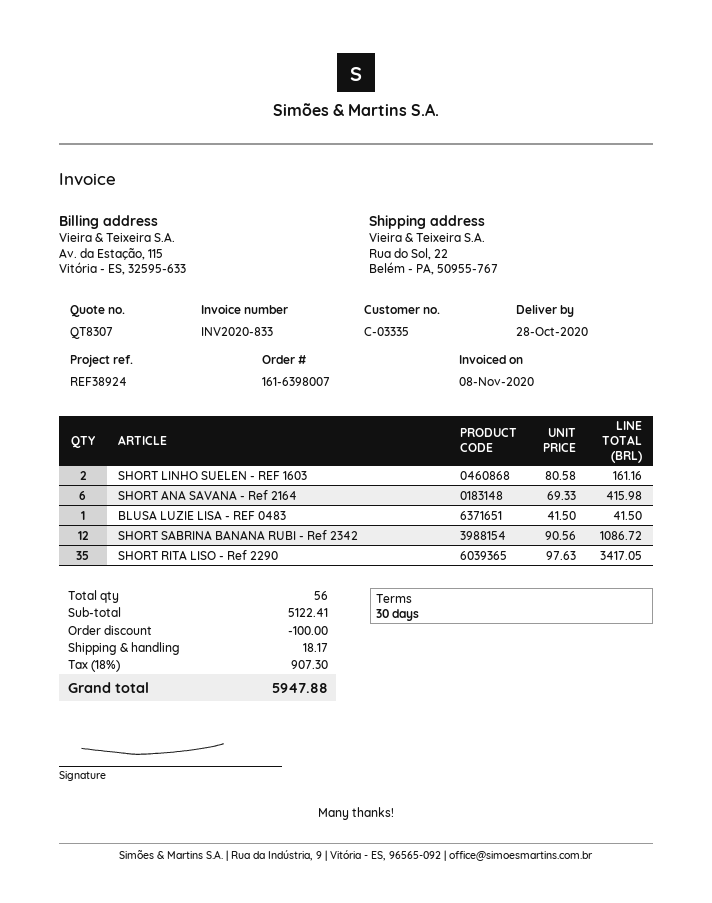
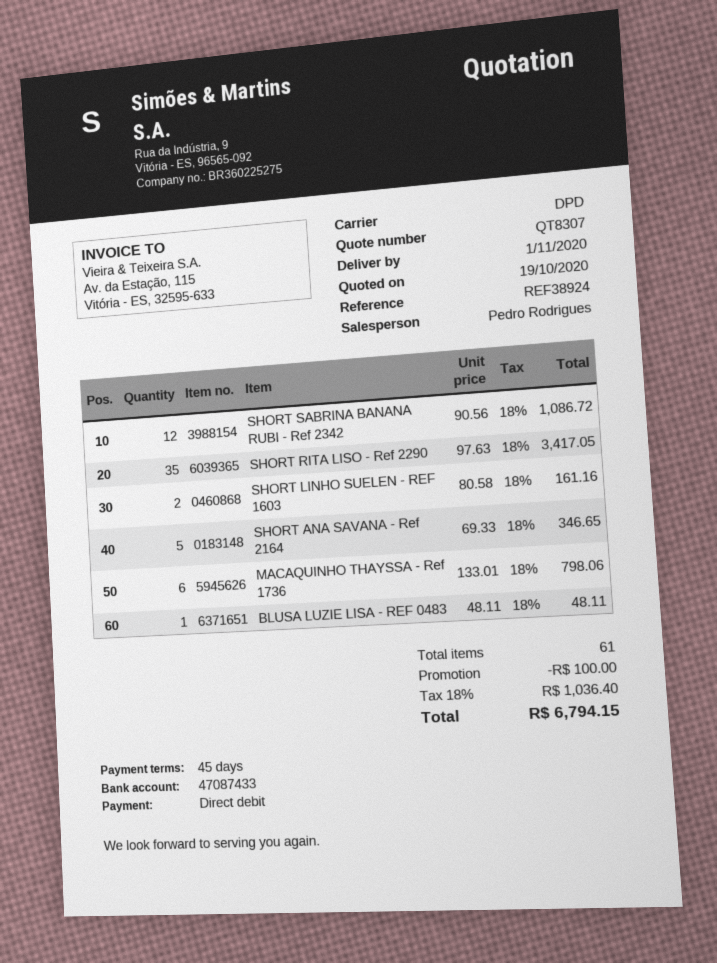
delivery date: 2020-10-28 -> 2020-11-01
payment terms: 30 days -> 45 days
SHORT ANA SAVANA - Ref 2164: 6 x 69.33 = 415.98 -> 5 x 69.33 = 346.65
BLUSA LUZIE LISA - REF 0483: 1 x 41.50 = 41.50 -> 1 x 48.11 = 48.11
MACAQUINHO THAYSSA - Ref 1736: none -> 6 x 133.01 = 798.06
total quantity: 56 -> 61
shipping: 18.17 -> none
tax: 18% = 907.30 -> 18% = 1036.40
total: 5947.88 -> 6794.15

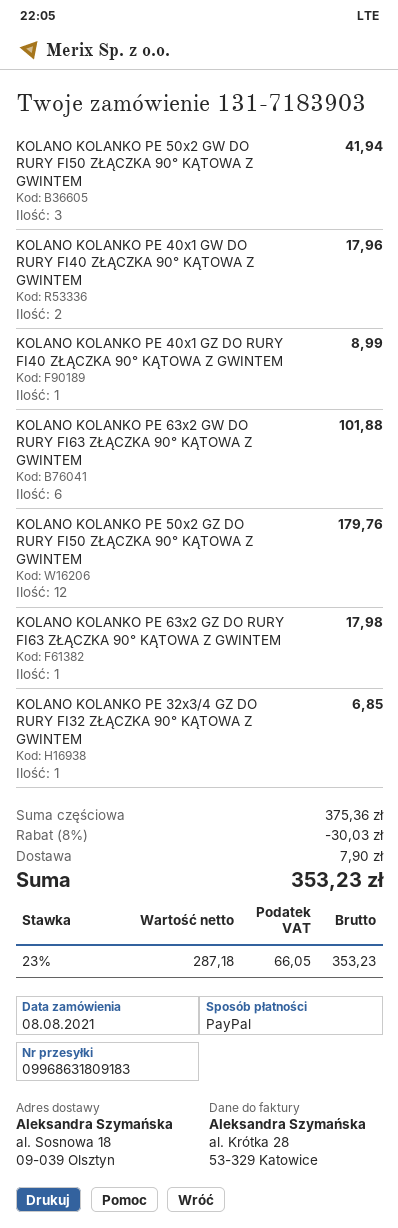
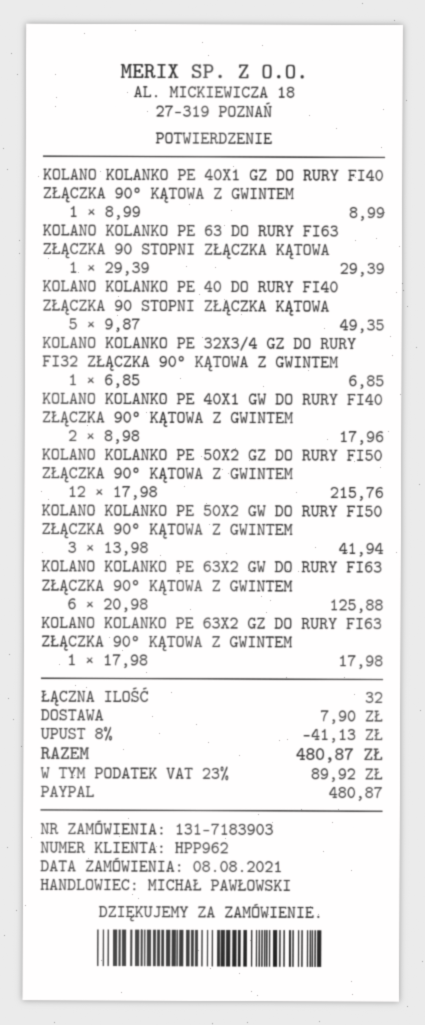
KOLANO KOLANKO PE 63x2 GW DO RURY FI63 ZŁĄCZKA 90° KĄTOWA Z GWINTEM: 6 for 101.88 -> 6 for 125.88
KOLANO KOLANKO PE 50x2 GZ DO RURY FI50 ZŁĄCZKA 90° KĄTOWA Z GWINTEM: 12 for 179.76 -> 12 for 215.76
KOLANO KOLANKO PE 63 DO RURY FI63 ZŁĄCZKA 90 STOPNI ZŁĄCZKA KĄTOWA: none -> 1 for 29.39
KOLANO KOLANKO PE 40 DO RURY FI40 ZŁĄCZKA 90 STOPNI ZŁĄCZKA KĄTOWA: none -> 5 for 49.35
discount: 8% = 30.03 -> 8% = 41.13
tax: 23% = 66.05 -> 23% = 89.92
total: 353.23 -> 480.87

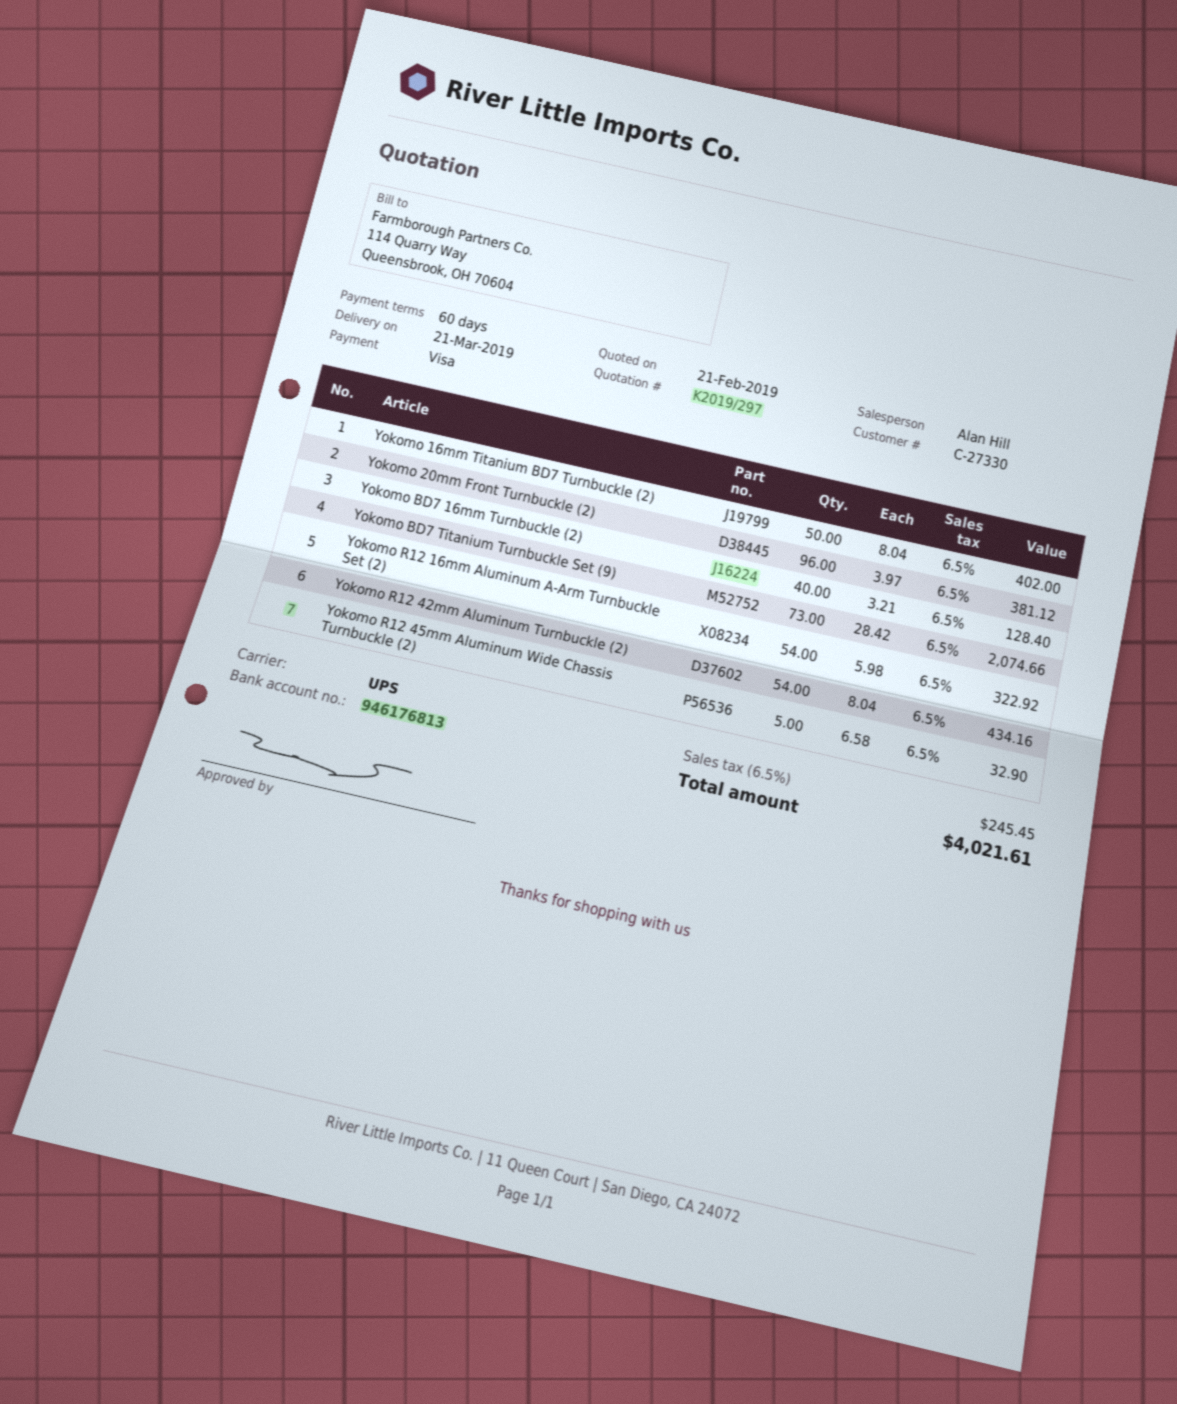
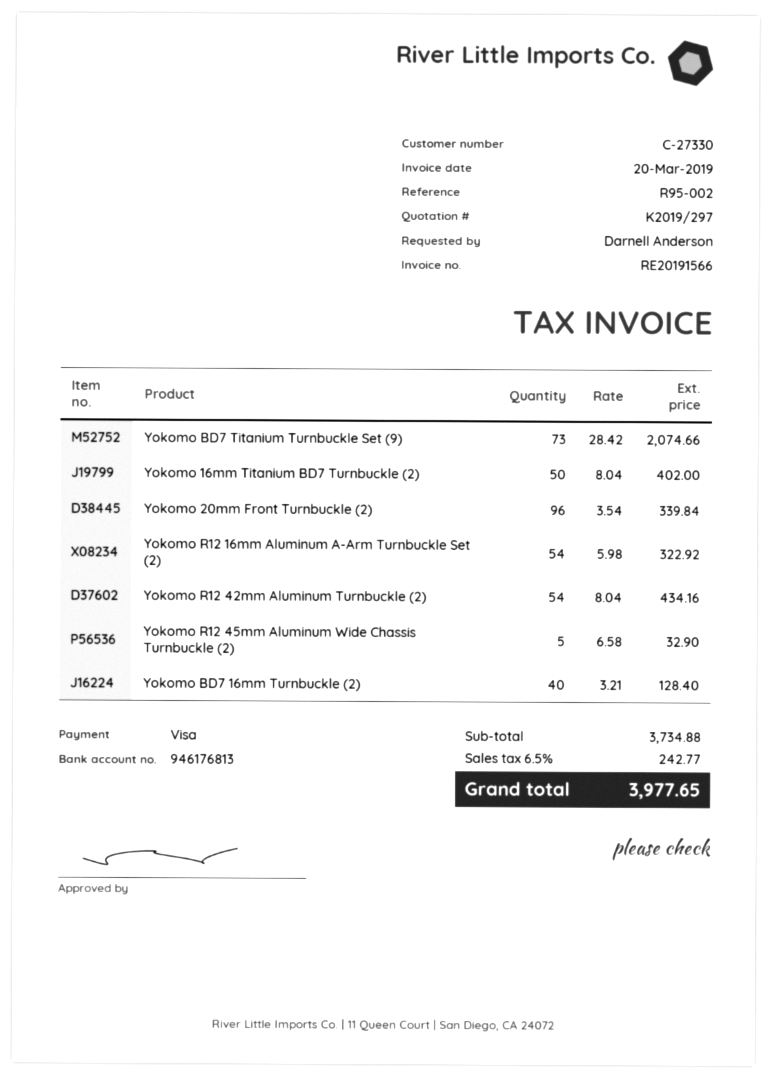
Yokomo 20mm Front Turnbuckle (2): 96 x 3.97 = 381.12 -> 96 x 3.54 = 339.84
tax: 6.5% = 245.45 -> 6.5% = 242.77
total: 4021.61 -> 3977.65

****************

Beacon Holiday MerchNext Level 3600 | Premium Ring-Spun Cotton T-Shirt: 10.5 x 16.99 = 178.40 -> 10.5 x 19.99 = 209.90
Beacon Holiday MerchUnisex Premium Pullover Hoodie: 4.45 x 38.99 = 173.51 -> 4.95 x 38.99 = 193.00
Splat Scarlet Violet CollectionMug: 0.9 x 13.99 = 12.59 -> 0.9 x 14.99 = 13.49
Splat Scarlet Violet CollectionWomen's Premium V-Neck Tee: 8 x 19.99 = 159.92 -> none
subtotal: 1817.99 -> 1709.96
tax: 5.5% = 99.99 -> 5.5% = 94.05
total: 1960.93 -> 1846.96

****************

Instructions to follow => In the listing above, find the line with "delivery date: 2020-10-28 -> 2020-11-01" and the line with "discount: 8% = 30.03 -> 8% = 41.13". Copy exactly those two and every line between, without the pictures.

Answer area =>
delivery date: 2020-10-28 -> 2020-11-01
payment terms: 30 days -> 45 days
SHORT ANA SAVANA - Ref 2164: 6 x 69.33 = 415.98 -> 5 x 69.33 = 346.65
BLUSA LUZIE LISA - REF 0483: 1 x 41.50 = 41.50 -> 1 x 48.11 = 48.11
MACAQUINHO THAYSSA - Ref 1736: none -> 6 x 133.01 = 798.06
total quantity: 56 -> 61
shipping: 18.17 -> none
tax: 18% = 907.30 -> 18% = 1036.40
total: 5947.88 -> 6794.15

KOLANO KOLANKO PE 63x2 GW DO RURY FI63 ZŁĄCZKA 90° KĄTOWA Z GWINTEM: 6 for 101.88 -> 6 for 125.88
KOLANO KOLANKO PE 50x2 GZ DO RURY FI50 ZŁĄCZKA 90° KĄTOWA Z GWINTEM: 12 for 179.76 -> 12 for 215.76
KOLANO KOLANKO PE 63 DO RURY FI63 ZŁĄCZKA 90 STOPNI ZŁĄCZKA KĄTOWA: none -> 1 for 29.39
KOLANO KOLANKO PE 40 DO RURY FI40 ZŁĄCZKA 90 STOPNI ZŁĄCZKA KĄTOWA: none -> 5 for 49.35
discount: 8% = 30.03 -> 8% = 41.13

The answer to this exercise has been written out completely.